Harold Behr

Student protests are really about the adolescent need for certainty and belonging

Embracing extremism is a natural way to cope with the emotional volatility of being in your early 20s


A keffiyeh is wrapped around the head of a statue of George Washington on the George Washington University campus on May 3, 2024 (Photo by Kent Nishimura/Getty Images)

May 15, 2024 11:28

 Having worked most of my life with emotionally disturbed youths, I have come to regard adolescence as an age of extremism. The phase of development that extends from the early teens into the mid-20s is characterised by volatile moods and inner uncertainty.

As a coping strategy, the young mind adopts stances of exaggerated surety in relation to the outside world, fuelling extremes of behaviour and attitude.

The current wave of pro-Palestinian, anti-Zionist sentiment engulfing university campuses epitomises the temptation to embrace extremist solutions without having to examine underlying complexities of the situation.

I watch with alarm how passionate feelings aroused by the crisis in the Middle East are exploited by militants, campaigning for the destruction of the state of Israel without any thought for what that entails for the millions of Jews who live there.

Youthful fervour can be a catalyst for constructive social change, but it lends itself to manipulation by ideologues bent on promoting a sinister agenda.

Universities are fertile grounds for radicalisation. Students, a captive population of keen intellectual acumen, are as capable of irrationality as any other group and they yearn to resolve problems by framing them in terms of “good” and “evil”.

The problem is compounded by the emotional thrill of participating in mass action. Whenever a crowd assembles, especially for political purposes, a collective mindset takes over. This is sometimes characterised as a mob, or a kind of mass hysteria, but is best understood as an increased state of suggestibility: the individual’s capacity to think independently is weakened; the proclivity for violence strengthened.

There is something exhilarating about being part of a throng, chanting slogans and listening to fiery speeches. The leaders of protests present themselves as role models and idealists for their cause, while their opponents are represented in the most demonic light.

Badges, banners and other paraphernalia strengthen the feeling of unity and belonging. I remember with mixed feelings protests in a previous generation against the Vietnam war, when universities resounded to chants of the name of Ho Chi Min, with starry-eyed students brandishing copies of Mao Zedong’s Little Red Book, showing no insight into the forces they were fuelling.

One of the sorriest aspects of the caravan of protests now taking over faculty sites is the eager participation of some Jewish students.
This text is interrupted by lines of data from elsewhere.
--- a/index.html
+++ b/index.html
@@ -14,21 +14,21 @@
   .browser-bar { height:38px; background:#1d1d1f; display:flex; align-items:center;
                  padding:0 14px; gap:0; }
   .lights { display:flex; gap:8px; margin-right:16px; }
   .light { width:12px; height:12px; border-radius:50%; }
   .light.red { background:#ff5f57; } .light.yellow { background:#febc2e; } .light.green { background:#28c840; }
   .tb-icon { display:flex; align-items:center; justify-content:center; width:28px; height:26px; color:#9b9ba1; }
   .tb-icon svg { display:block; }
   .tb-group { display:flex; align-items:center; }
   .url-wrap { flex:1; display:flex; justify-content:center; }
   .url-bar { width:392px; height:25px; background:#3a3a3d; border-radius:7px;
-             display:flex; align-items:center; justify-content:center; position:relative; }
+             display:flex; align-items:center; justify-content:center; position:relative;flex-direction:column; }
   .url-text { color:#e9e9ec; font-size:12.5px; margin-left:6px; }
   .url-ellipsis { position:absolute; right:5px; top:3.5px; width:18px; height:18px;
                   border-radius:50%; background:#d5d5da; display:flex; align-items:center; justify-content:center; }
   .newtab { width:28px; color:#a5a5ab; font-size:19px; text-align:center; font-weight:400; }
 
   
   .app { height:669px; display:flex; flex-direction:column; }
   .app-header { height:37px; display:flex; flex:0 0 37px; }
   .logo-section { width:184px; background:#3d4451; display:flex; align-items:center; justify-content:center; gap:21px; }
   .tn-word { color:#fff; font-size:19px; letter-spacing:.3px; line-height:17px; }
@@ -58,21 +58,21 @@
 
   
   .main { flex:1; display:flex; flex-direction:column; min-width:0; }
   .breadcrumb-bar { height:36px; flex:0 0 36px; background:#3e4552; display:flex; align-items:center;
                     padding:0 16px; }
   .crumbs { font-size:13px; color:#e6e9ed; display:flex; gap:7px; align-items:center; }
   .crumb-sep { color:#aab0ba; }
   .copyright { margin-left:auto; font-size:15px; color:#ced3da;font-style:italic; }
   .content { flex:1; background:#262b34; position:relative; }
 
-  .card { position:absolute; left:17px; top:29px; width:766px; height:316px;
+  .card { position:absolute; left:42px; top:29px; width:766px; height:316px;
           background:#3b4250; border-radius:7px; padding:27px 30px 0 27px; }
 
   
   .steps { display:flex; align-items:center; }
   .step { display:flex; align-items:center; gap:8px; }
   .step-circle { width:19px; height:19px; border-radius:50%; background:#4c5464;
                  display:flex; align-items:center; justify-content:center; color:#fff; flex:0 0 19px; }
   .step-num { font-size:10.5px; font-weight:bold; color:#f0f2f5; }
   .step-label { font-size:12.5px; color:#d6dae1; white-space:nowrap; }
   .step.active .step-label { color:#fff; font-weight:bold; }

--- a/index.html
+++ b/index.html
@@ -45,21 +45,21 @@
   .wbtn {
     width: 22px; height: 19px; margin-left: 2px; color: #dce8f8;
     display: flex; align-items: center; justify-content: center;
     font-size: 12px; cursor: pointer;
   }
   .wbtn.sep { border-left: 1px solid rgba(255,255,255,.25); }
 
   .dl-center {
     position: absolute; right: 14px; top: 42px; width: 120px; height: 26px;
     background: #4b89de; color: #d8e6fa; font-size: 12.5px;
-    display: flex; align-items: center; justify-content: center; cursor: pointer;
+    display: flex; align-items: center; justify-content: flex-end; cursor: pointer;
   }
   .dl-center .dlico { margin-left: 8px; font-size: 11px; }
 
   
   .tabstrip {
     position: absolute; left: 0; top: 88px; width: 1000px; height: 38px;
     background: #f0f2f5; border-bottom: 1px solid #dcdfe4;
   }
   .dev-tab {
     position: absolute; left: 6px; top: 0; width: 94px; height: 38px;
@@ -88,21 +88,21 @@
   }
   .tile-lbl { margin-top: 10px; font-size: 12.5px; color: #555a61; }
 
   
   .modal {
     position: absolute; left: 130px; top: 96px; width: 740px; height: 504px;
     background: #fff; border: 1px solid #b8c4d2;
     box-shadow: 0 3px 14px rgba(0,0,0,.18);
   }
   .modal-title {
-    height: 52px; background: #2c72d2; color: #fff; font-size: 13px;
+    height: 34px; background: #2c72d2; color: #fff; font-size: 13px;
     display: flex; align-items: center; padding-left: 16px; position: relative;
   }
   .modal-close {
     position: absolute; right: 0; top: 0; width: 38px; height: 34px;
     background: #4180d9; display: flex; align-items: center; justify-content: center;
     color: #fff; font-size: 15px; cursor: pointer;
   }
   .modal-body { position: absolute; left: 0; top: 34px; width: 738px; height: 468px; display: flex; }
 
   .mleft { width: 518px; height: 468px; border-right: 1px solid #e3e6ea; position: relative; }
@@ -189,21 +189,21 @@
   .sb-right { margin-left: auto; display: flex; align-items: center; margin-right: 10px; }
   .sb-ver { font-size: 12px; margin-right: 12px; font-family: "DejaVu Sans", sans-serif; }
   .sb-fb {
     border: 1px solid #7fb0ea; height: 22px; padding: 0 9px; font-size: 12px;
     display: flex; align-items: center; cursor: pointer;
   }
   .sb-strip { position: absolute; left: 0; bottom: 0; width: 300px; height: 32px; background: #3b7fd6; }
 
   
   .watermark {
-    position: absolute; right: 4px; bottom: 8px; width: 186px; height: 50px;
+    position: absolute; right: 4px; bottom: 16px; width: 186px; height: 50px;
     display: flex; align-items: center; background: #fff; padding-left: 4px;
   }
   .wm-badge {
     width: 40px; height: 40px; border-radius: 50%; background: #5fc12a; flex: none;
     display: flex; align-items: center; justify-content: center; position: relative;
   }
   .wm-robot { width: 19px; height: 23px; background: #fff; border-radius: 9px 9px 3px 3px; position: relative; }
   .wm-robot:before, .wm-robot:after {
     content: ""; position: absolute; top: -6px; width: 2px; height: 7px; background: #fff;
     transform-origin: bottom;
Their presence is triumphantly proclaimed as evidence that calls for the destruction of Israel are not really about hatred of Jews but the righting of a wrong done to the Palestinian people by a distinct and alien group – the Zionists – with no rights of possession to the land.

No matter that this position defies fact and history. No matter that it carries a murderous implication on a horrendous scale. In these situations, the contingent of pacific idealists will tend to be co-opted and drowned out by the loudest, fundamentalist ideologues.

The self-reinforcing, radicalising collective merges disparate disaffected youth, with grievances tenuously connected to the Middle East, into active supporters of Hamas. It coalesces to spread a blanket of vilification over Israel, hoping to suffocate it. There are disturbing precedents in the early stages of Fascism and Bolshevism, which were adept at absorbing naive young fellow-travellers into their ranks.

Any reasonable observer should be able to see both the tragedy unfolding on the streets of Gaza and the unavoidable Israeli military imperative of eliminating Hamas, a death cult whose openly proclaimed goal is the murder of Jews everywhere. Soldiers are now having to pick up the pieces of a shattered Jewish nation, a democracy painstakingly designed by idealists of an earlier generation, risen from the ashes of previous wars against the Jews.

The principle that lasting change for the better is most likely to come about gradually, through dialogue, is itself an idealistic cause – and a more durable one than the thrill of alignment with extremists. That is something universities should cultivate, but they appear to be failing in the task.

By sallying forth from their bastions of higher learning draped in Palestinian flags, Jewish students must realise they are giving credence to malevolent elements that exult in an unexpectedly rich source of antisemitism.

My one source of hope is that relinquishing simplistic and deluded formulae for remedying complex problems is the most common outcome when radical youths emerge from adolescence. It is part of growing up. My optimism resides in awareness that the individual’s journey from childhood to maturity is paralleled by society’s evolution from a state of barbarism to collective empathy.

But with every shock delivered to a people – and the October 7 massacre are seismic indeed – fresh wounds are inflicted and progress can be retarded, perhaps for generations.

If the current wave of student protests teaches us anything, it is that scholarship in itself provides no immunity against the kind of fanaticism that prohibits independent thought. The antidote to adolescent extremism is education that encourages young people to embrace the complexity inherent in the human condition and that empowers them to resist the trap of ‘either/or’ thinking with its inevitable and dangerous decline into the ‘us-or-them’ mentality.

Dr Harold Behr is a retired consultant in child psychiatry and group analytic psychotherapist.